© 2019 - International Centre for Investigative Reporting
Electronic banking fraud in Nigeria: how it’s done, and what can be done to stop it
Six years ago, a cashless policy became fully operational in Nigeria. The aim was to encourage electronic transactions with a view to reducing the amount of physical cash in the economy. The logic was that this would minimise the risk of cash-related crimes.
But a major downside of the policy has been pervasive electronic banking fraud (e-fraud). Although the cashless banking system was designed to foster transparency, curb corruption and drive financial inclusion, it’s threatened by the growing perpetration of fraud.
About N15.5 billion was lost to bank fraud in 2018. About 60% of the fraud was perpetrated online owing to available internet-based and tech-rated banking services.
Our research investigated dimensions of electronic fraud in Nigeria. We found three: internal fraud carried out by banking staff; external fraud carried out by ordinary Nigerians; and collaboration between fraudsters and banking staff.
We found that inefficient supervision, non-performance of oversight by regional heads of banks, and poor follow-up on customers’ addresses (Know Your Customer) accounted for the fraud that took place.
Our study provides the banking industry, banking public and investors with critical pointers on how to reduce fraud.
Our study involved collecting data as well as conducting interviews with 30 people. These included victims of bank fraud, bank customers who did not subscribe to the cashless policy and fraud detectives at the Economic and Financial Crimes Commission (EFCC).
These were the common patterns we uncovered.
Insider fraud: By insider, we mean those working with banks or those in a relationship with account holders. Here, the fraud was exclusively executed by members of staff in the banking system who exploited the strategic position they held in the system and their grasp of how it works. Banking institutions and customers were their victims.
An example we came across during our research was the case of a N90 million (US$452,261) fraud perpetrated by an account officer of a major eatery in Lagos State. The job of this account officer was to collect the eatery’s takings and deposit them at the bank. A fraud detective told us that:
As the account officer he would collect money on a daily basis and was expected to credit the company’s account. However, he would collect money on Monday and lodge it and collect on Tuesday and not lodge it. He was missing one day out.
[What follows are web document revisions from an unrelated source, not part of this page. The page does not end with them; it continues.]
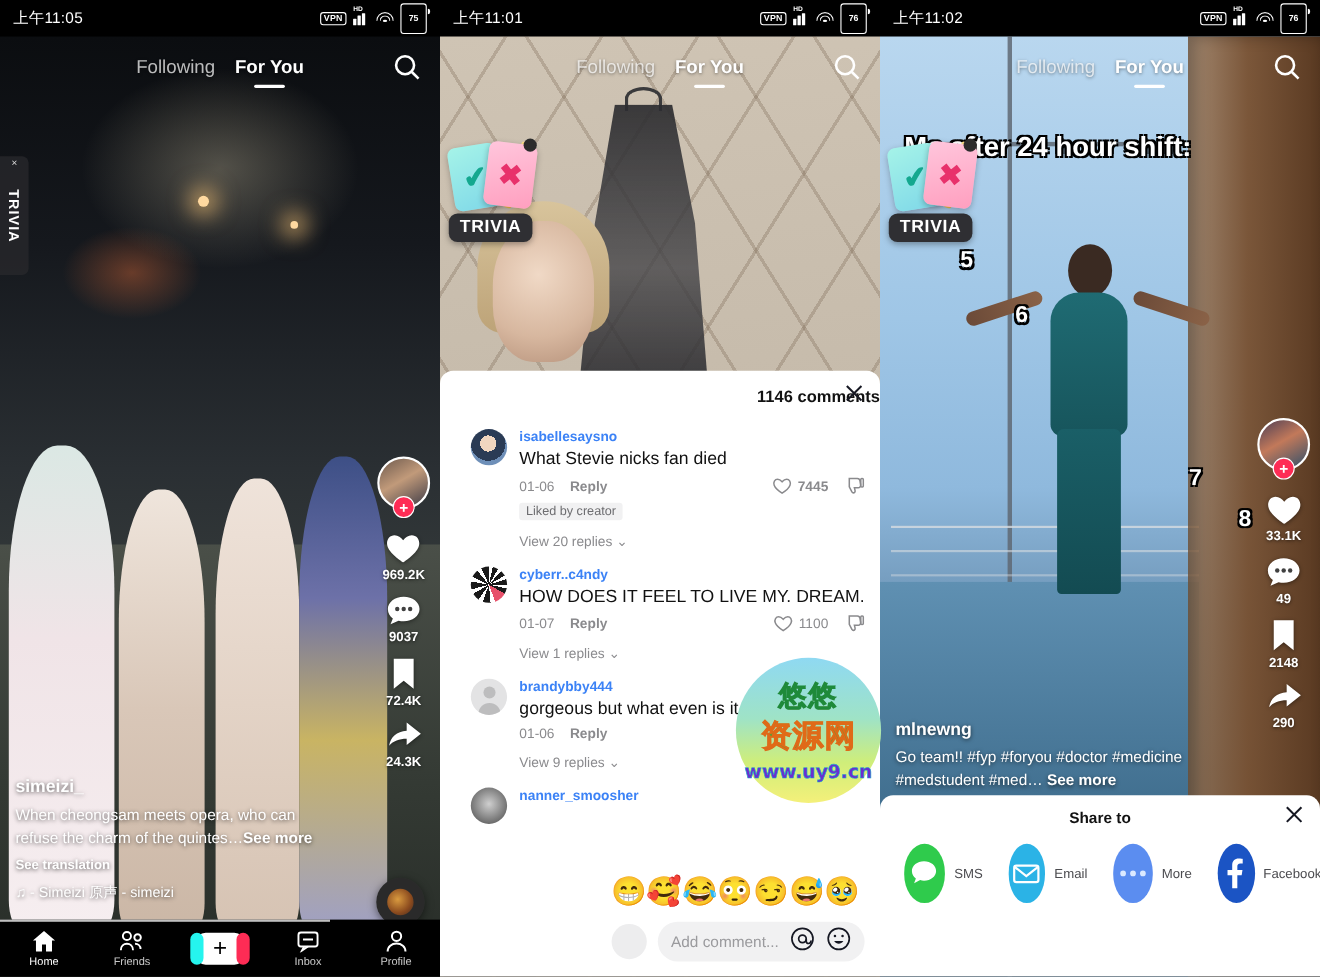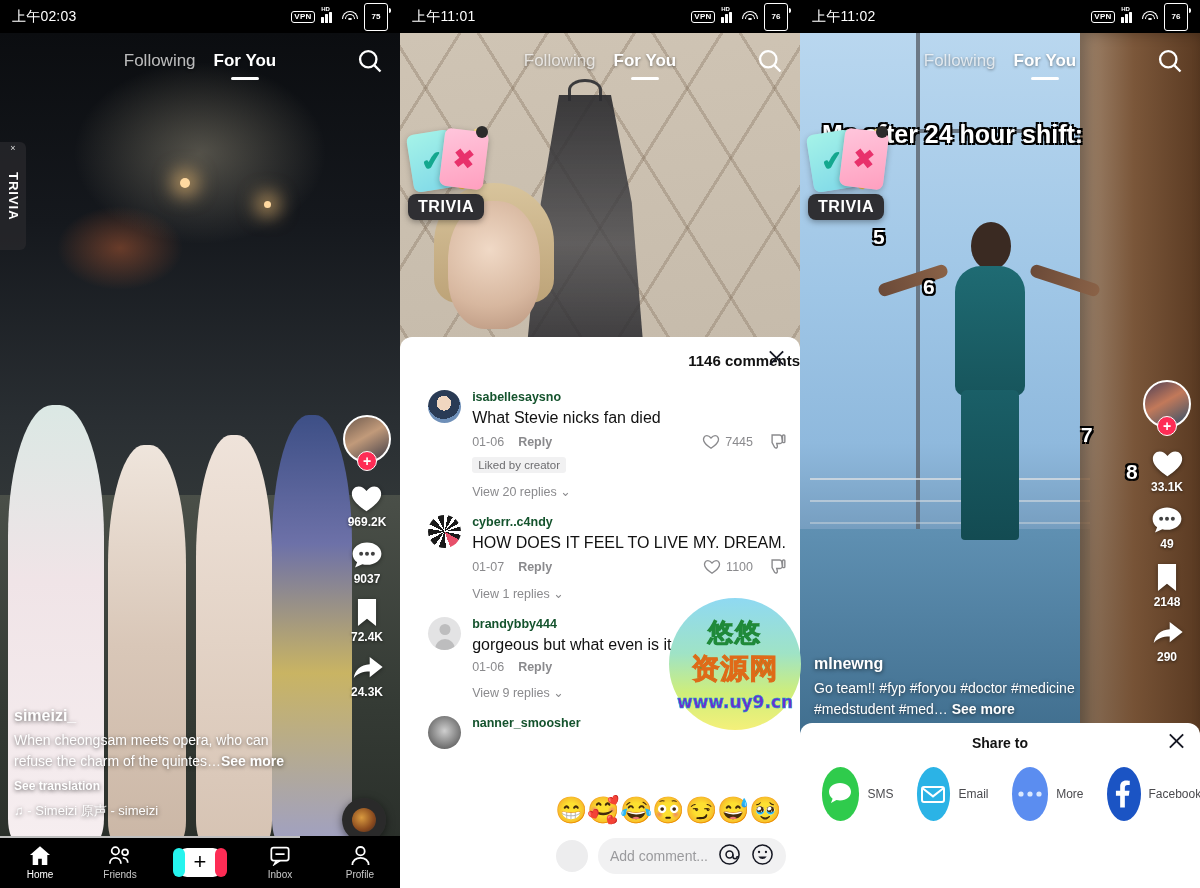"上午02:03" div.sb-time { text: 02:03 -> 11:05 }
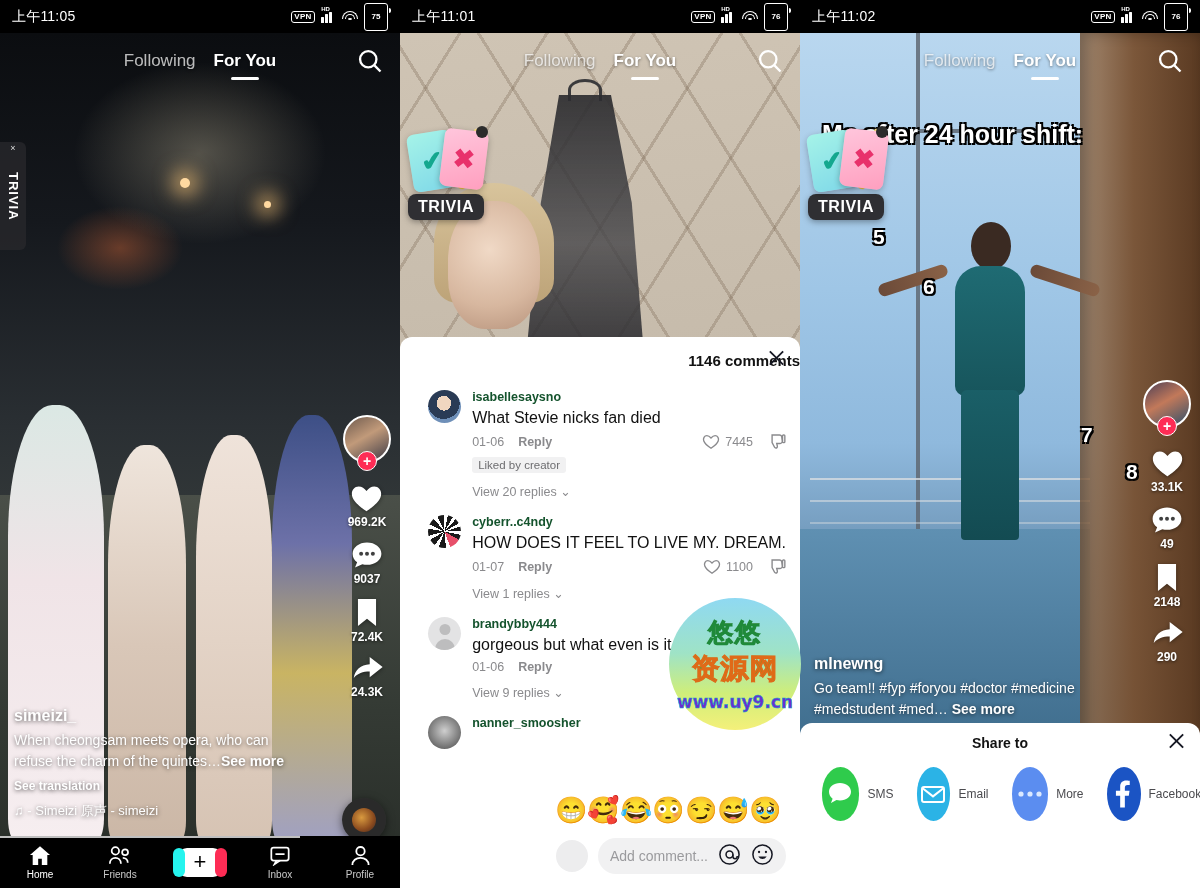"isabellesaysno" .cuser { color: #14532d -> #3b82f6 }
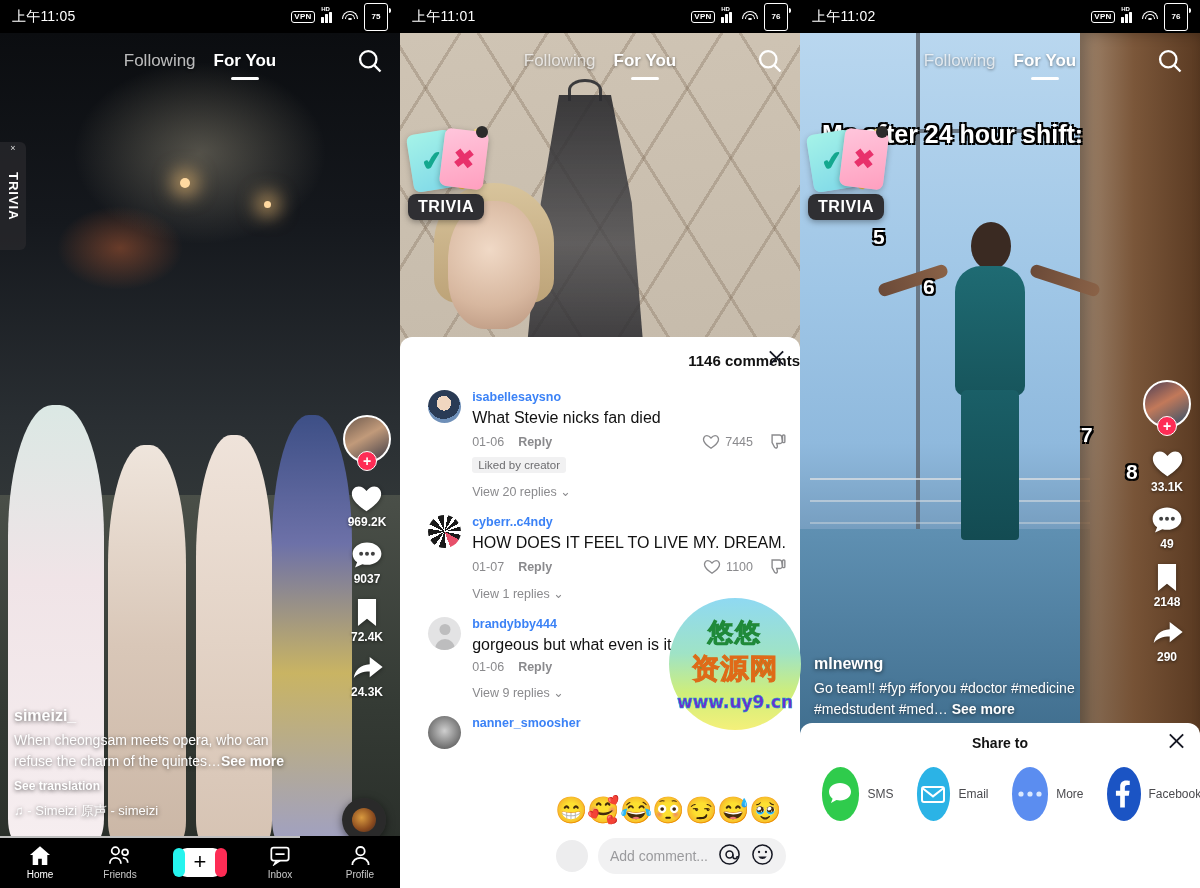"7445" b { font-weight: normal -> bold }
He did this continuously until he was able to rake in N90 million. At this time, when the eatery management raised the alarm on their account, he ran away and could not be found. We however used his sister to arrest him. We were only able to recover N8 million naira from him. He had used part of the money to organise his wedding, had a baby and almost completed a four-bedroom bungalow at another area in Lagos.
Bank fraud is often successful because many Nigerians don’t subscribe to transaction alerts. The eatery management trusted their account officer but did not know that he was dishonest.
Outsider fraud: These perpetrators were external to the banking system. They thrived on their internet skills and sometimes on their understanding of the victims’ routine and identity.
An example we came across was the fraudulent use of bank verification numbers (BVN). These were made compulsory by the Central Bank of Nigeria in 2014. All bank account holders had to undertake biometric registration. The intention was to ensure security and check fraud.
But fraudsters have found a way to cheat the system by sending bank customers false emails asking for their bank verification details. As one victim explained to us:
I needed to make some transactions and I headed for my bank. I had called my account officer ahead of time. On getting to the bank, I connected my computer and got a mail from a supposed same bank. I was asked to click on a link and supply my BVN details for update of my account or face service suspension on the account. I just clicked the link and supplied my details and behold, N1 million debit alert came on my phone within five minutes! I was shocked and devastated but before we could do anything they had withdrawn everything.
Collaborative fraud: This involved collaboration between bank staff and fraudsters outside the banking system. Banks and individual account holders were the victims. For example, bank staff could provide account details of customers to the collaborating fraudster.
Despite this weak governance architecture, which is still not fraud proof, bank executives reported having in place mechanisms which had limited the incidence of fraud. One was sending out information to customers who subscribed to electronic alerts. Through this, banks contact and send anti-fraud messages to their customers.
Owing to reputational risk, banks try to refrain from public prosecution of erring staff. We found that banks adopted shaming as a mechanism for instilling discipline within their organisations while attempting to ease out “bad eggs” through flagging of their images on computers and across the banking industry.
There is a need to check fraud through customer awareness and financial literacy education.
While fraudsters continue to design new ways of working on customers’ vulnerabilities, Nigerian banks need to use the Cybercrime Act to prosecute offenders as a way to boost confidence in the banking sector and deter fraud in the future.